TASK BRIEF: Look over the data below and give the number of lines containing the word "from", with no other words.

INFORMATION:
+---+
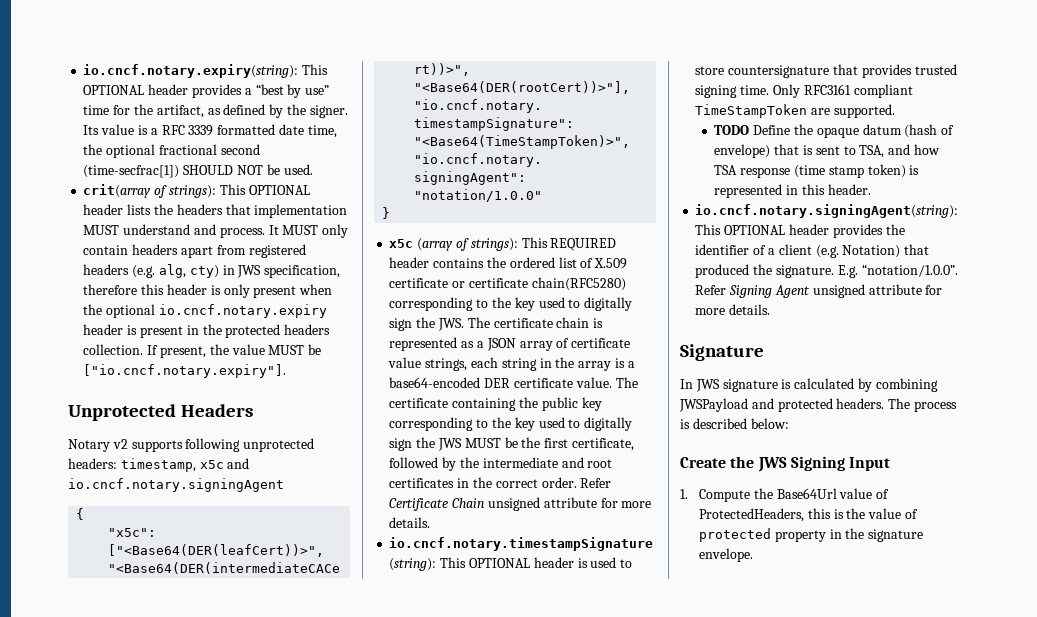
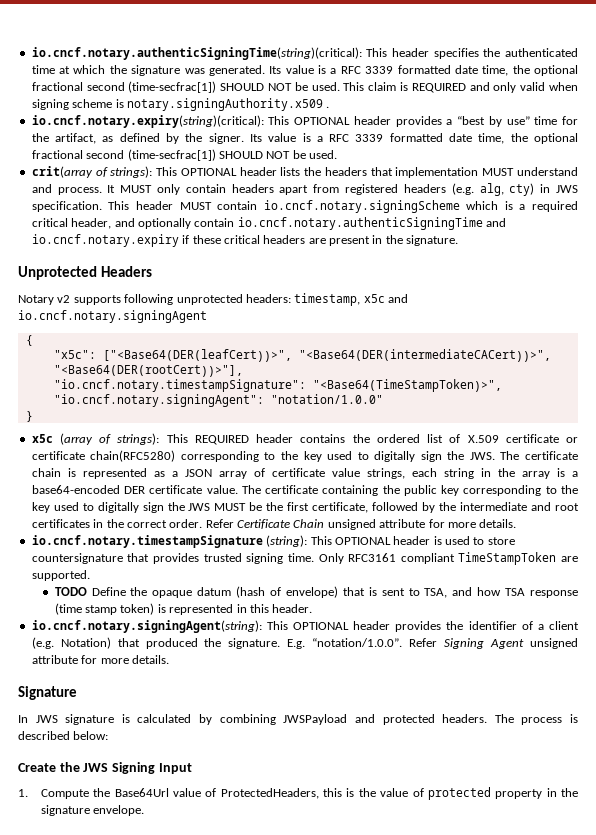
- io.cncf.notary.expiry(string): This OPTIONAL header provides a “best by use” time for the artifact, as defined by the signer.
+ io.cncf.notary.authenticSigningTime(string)(critical): This header specifies the authenticated time at which the signature was generated. Its value is a RFC 3339 formatted date time, the optional fractional second (time-secfrac[1]) SHOULD NOT be used. This claim is REQUIRED and only valid when signing scheme is notary.signingAuthority.x509 .
+ io.cncf.notary.expiry(string)(critical): This OPTIONAL header provides a “best by use” time for the artifact, as defined by the signer.
- It MUST only contain headers apart from registered headers (e.g. alg, cty) in JWS specification, therefore this header is only present when the optional io.cncf.notary.expiry header is present in the protected headers collection. If present, the value MUST be ["io.cncf.notary.expiry"].
+ It MUST only contain headers apart from registered headers (e.g. alg, cty) in JWS specification. This header MUST contain io.cncf.notary.signingScheme which is a required critical header, and optionally contain io.cncf.notary.authenticSigningTime and io.cncf.notary.expiry if these critical headers are present in the signature.

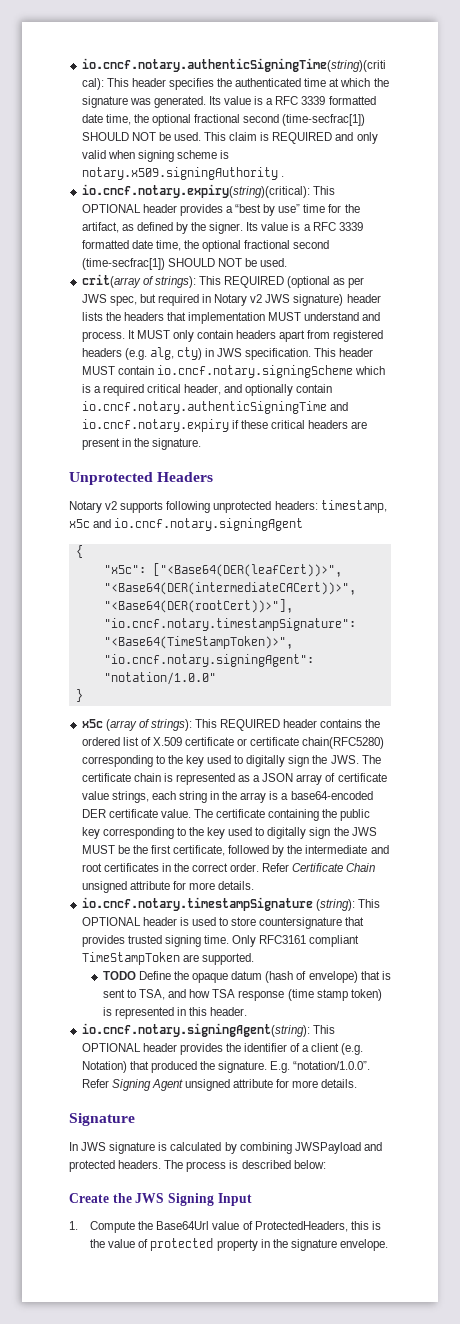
- This claim is REQUIRED and only valid when signing scheme is notary.signingAuthority.x509 .
+ This claim is REQUIRED and only valid when signing scheme is notary.x509.signingAuthority .
- crit(array of strings): This OPTIONAL header lists the headers that implementation MUST understand and process.
+ crit(array of strings): This REQUIRED (optional as per JWS spec, but required in Notary v2 JWS signature) header lists the headers that implementation MUST understand and process.

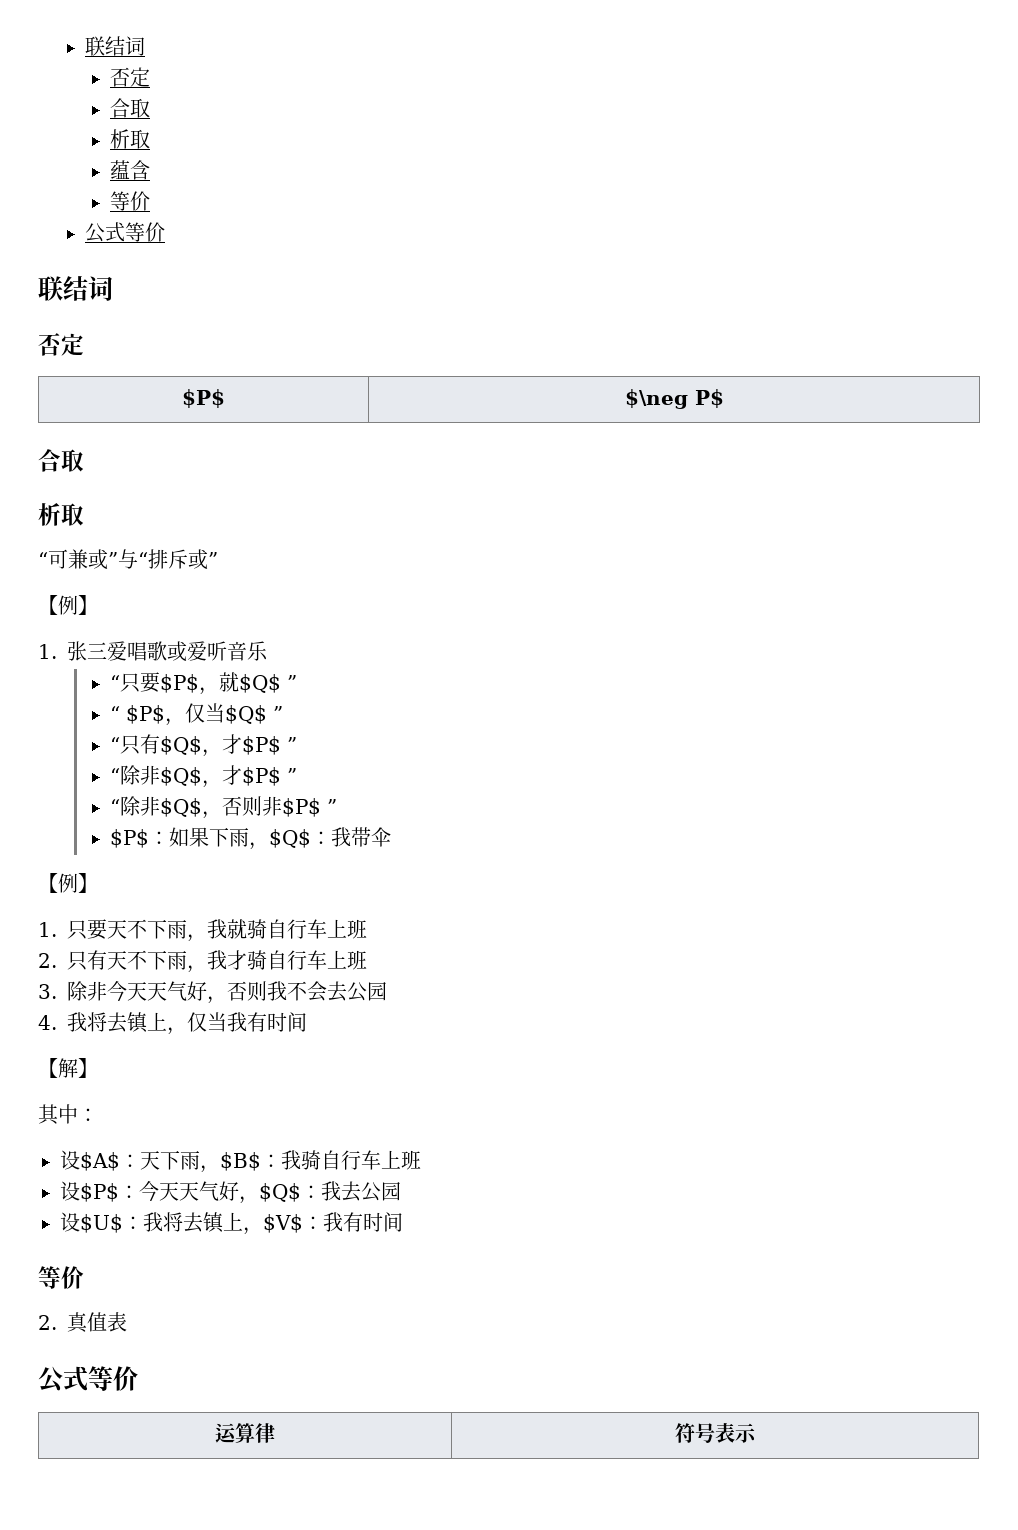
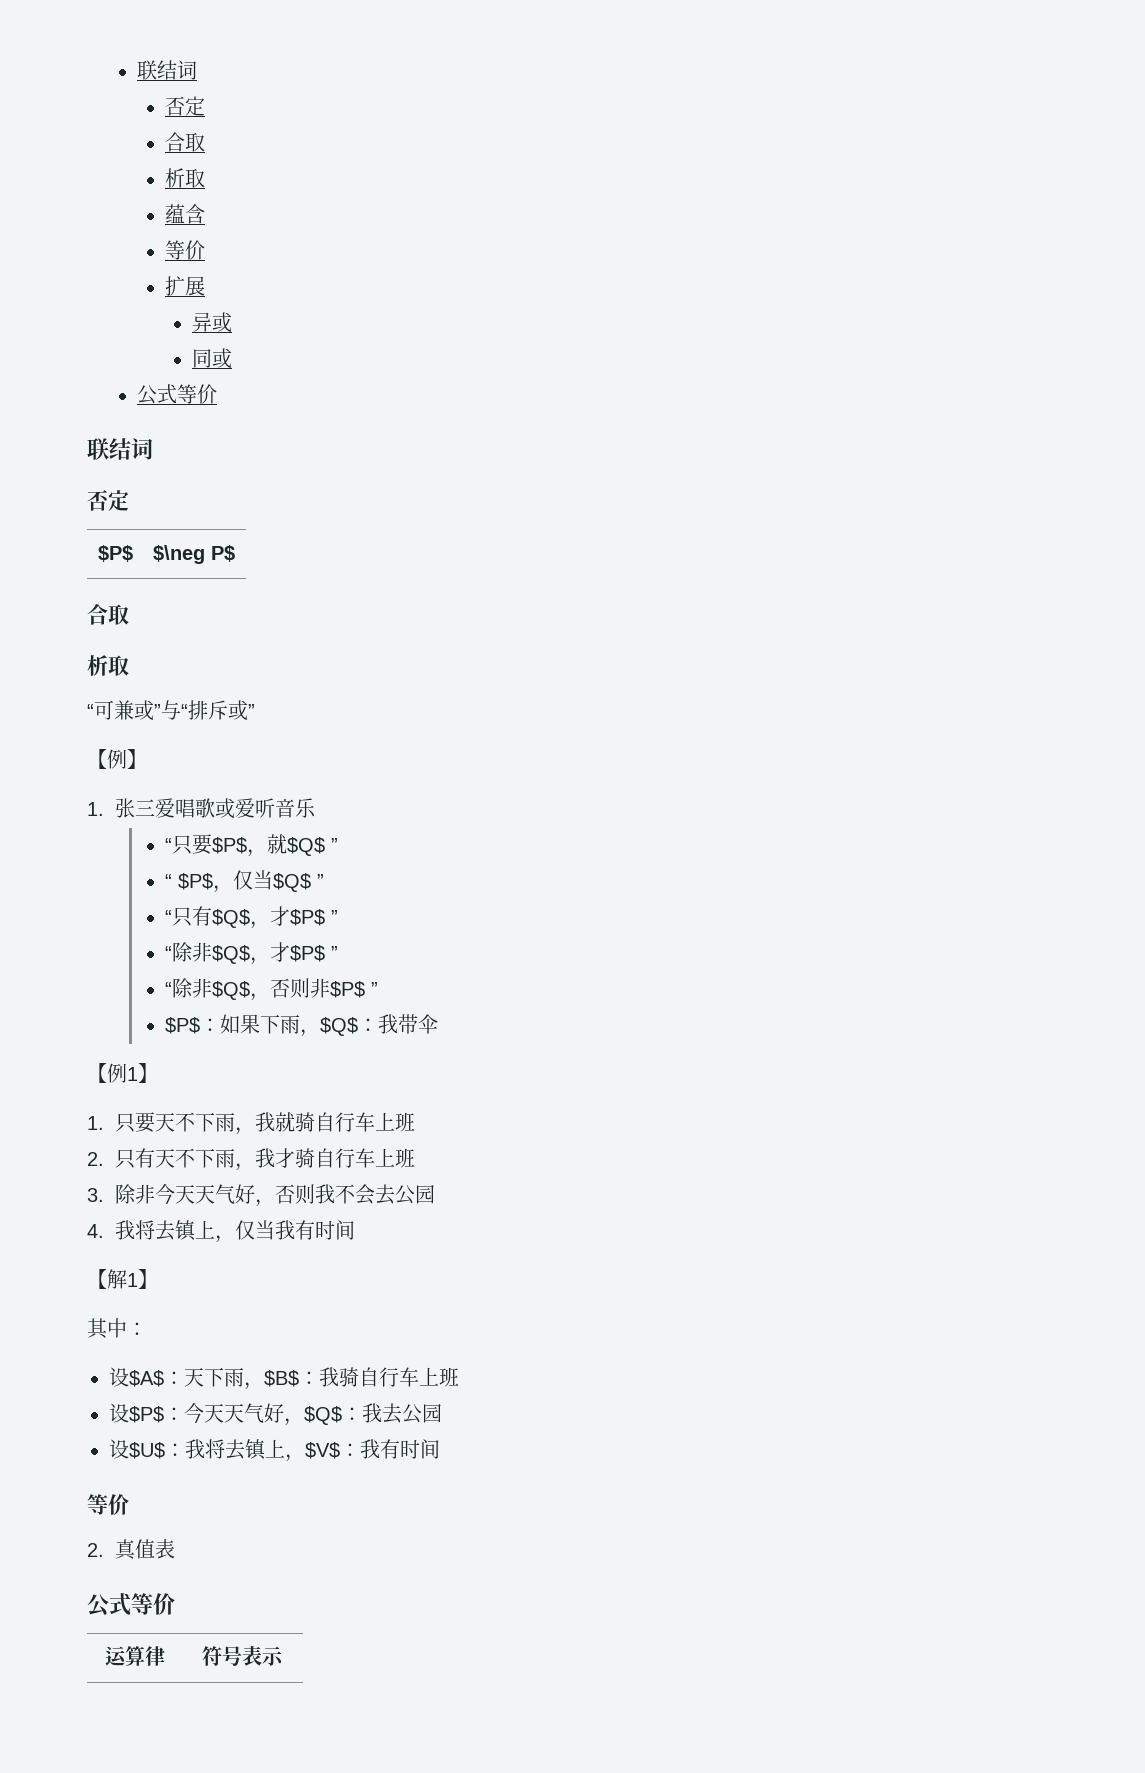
+ 扩展
+ 异或
+ 同或
  $P$：如果下雨，$Q$：我带伞
- 【例】
+ 【例1】
- 【解】
+ 【解1】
+---+
ANSWER TO THIS TASK: 2